Jost van Dyke, the smallest of the main islands of the British Virgin Islands, and a beach and bar lover's paradise, was our next stop. A wet landing delivered us to the soft white sand beach outside of the colorful One Love Bar, a sand-floored food and drink shack decorated in a riotous display of graffiti, license plates, t-shirts, flags, and Christmas ornaments, and just a short walk down the beach to the Soggy Dollar, the birthplace of the popular rum/coconut milk drink, The Painkiller. That evening, we'd sail around this tiny three-mile island specifically to visit Foxy's, a hot (literally and figuratively) beach bar filled with character, steel drum music and dance-crazed patrons who think nothing of abducting newcomers and dragging them on to the dance floor!
When SeaDream throws a beach party like ours at Virgin Gorda, guests find hundreds of deck chairs and towels, a lavish menu of not just burgers and hot dogs but barbecued ribs, chicken, steak, shrimp kabobs, Asian dishes, salads and delectable desserts served on bone china with ample seating under umbrella-topped tables and both a stationary bar and circulating waiters ready to fill drink orders. But that's just the beginning. Suddenly, a zodiac speeds from the ship, and the Champagne & Caviar Splash, SeaDream's signature event, is underway. Behind a tin of fresh Sevruga caviar and its accompaniments balanced atop a surfboard, SeaDream 2's Executive Chef Erwin L. Unterberger, waist deep in the surf, serves the delicacy while champagne toting waiters pour and refill the flutes of guests who have waded in for the decadent offerings.
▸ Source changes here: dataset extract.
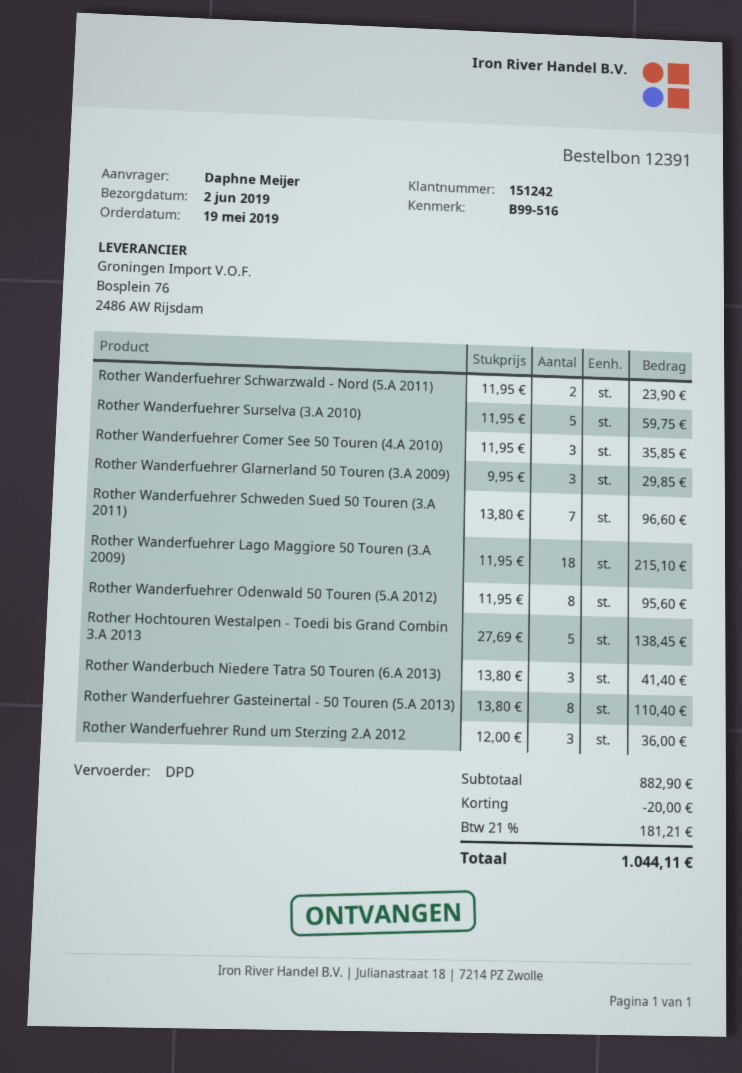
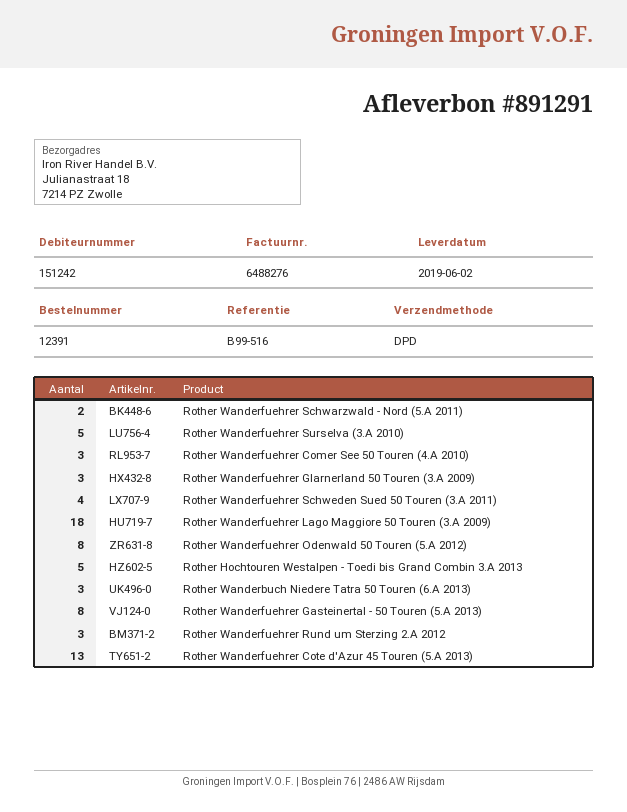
Rother Wanderfuehrer Schweden Sued 50 Touren (3.A 2011): 7 -> 4
Rother Wanderfuehrer Cote d'Azur 45 Touren (5.A 2013): none -> 13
SeaDream seems to take each element of a cruise and perfect it. While guests on other ships may return to their tender station to find maybe a glass of ice water, SeaDream passengers find an attended table set out with ice water, soft drinks, fresh fruit, cookies and other snacks. (And don't think the guests on that other ship don't try to swipe a few of our cookies.) On board, sunglasses are cleaned regularly by cheerful deck stewards, who are also armed with sprayers to offer a cooling mist to overheated sunbathers and guests returning from shore are presented with a chilled, lemon-scented washcloth that both soothes and cools the effects of a day in the Caribbean sun.
It's unfair to compare the SeaDream experience to that of a cruise ship. As SeaDream's advertising emphasizes, SeaDream is yachting, not cruising. And it's only a yacht that could ever dream of sailing to the 2 ? mile long Norman Island, BVI, an uninhabited island reputed to have inspired Robert Louis Stevenson's Treasure Island and where, it is rumored, undiscovered pirate gold still exists. Today, Norman Island is home to Pirates Bight, a beach bar and restaurant staffed by residents of nearby islands who sail in for work each day. During our visit, I found no pirates gold but did find some terrific conch fritters and rum punch at Pirates Bight.
Aboard SeaDream 2, the difference between yachting and cruising quickly becomes as clear as the waters of a Caribbean beach. Last week, I saw what a truly stress-free holiday is all about. And I shared the experience with only 111 other guests which, I might add, is less than one-third the capacity of an Oasis of the Seas - lifeboat.
SeaDream 1 and 2 will sail Northern Europe and the Mediterranean this summer and will return to the Caribbean in November 2011 for sailings that range from 5 to 9 days. Two 20-day Amazon sailings are scheduled for SeaDream 2 in February and March 2012.